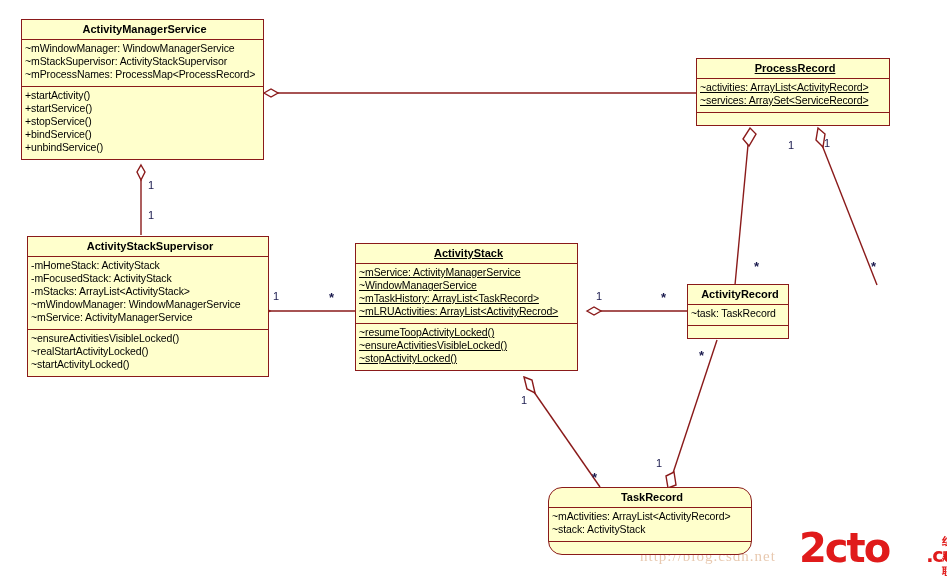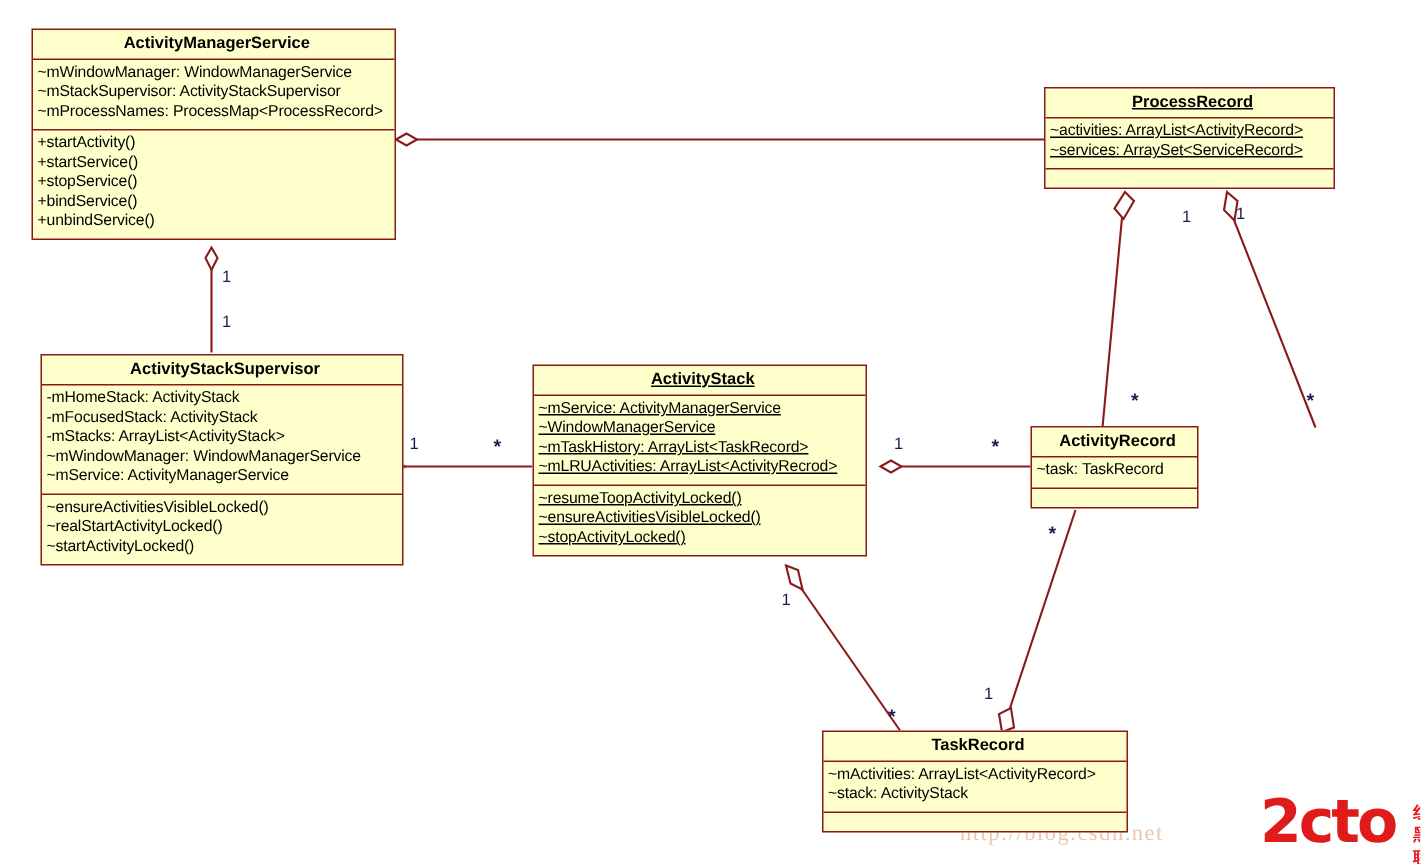--- a/index.html
+++ b/index.html
@@ -86,21 +86,20 @@
     z-index: 8;
     white-space: nowrap;
   }
   .wm-2cto {
     font-family: "DejaVu Sans", sans-serif;
     font-weight: bold;
     font-size: 40px;
     line-height: 40px;
     color: #e01b1b;
     letter-spacing: -2px;
-    margin-left: 41px;
   }
   .wm-com {
     font-family: "DejaVu Sans", sans-serif;
     font-weight: bold;
     font-size: 19px;
     color: #e01b1b;
     letter-spacing: -1px;
     padding-left: 37px;
   }
   .wm-cn {
@@ -229,30 +228,30 @@
       <div class="uml-member">~mTaskHistory: ArrayList&lt;TaskRecord&gt;</div>
       <div class="uml-member">~mLRUActivities: ArrayList&lt;ActivityRecrod&gt;</div>
     </div>
     <div class="uml-compartment">
       <div class="uml-member">~resumeToopActivityLocked()</div>
       <div class="uml-member">~ensureActivitiesVisibleLocked()</div>
       <div class="uml-member">~stopActivityLocked()</div>
     </div>
   </div>
 
-  <div class="uml-class" style="left:687px; top:284px; width:112px;">
+  <div class="uml-class" style="left:687px; top:284px; width:102px;">
     <div class="uml-name">ActivityRecord</div>
     <div class="uml-compartment">
       <div class="uml-member">~task: TaskRecord</div>
     </div>
     <div class="uml-compartment empty"></div>
   </div>
 
 
-  <div class="uml-class" style="left:548px; top:487px; width:204px;">
+  <div class="uml-class" style="left:548px; top:487px; width:204px;border-radius:14px;">
     <div class="uml-name">TaskRecord</div>
     <div class="uml-compartment">
       <div class="uml-member">~mActivities: ArrayList&lt;ActivityRecord&gt;</div>
       <div class="uml-member">~stack: ActivityStack</div>
     </div>
     <div class="uml-compartment empty"></div>
   </div>
 
   <div class="wm-logo" style="left:799px; top:528px;">
     <span class="wm-2cto">2cto</span><span class="wm-com">.com</span>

*WHAT TO PRODUCE*
Although the records above contain pictures, the copy should hold only the lines from their start through the line containing "-229,30 +228,30 @@", each exactly as written, and none of the pictures.

*RESPONSE BOX*
--- a/index.html
+++ b/index.html
@@ -86,21 +86,20 @@
     z-index: 8;
     white-space: nowrap;
   }
   .wm-2cto {
     font-family: "DejaVu Sans", sans-serif;
     font-weight: bold;
     font-size: 40px;
     line-height: 40px;
     color: #e01b1b;
     letter-spacing: -2px;
-    margin-left: 41px;
   }
   .wm-com {
     font-family: "DejaVu Sans", sans-serif;
     font-weight: bold;
     font-size: 19px;
     color: #e01b1b;
     letter-spacing: -1px;
     padding-left: 37px;
   }
   .wm-cn {
@@ -229,30 +228,30 @@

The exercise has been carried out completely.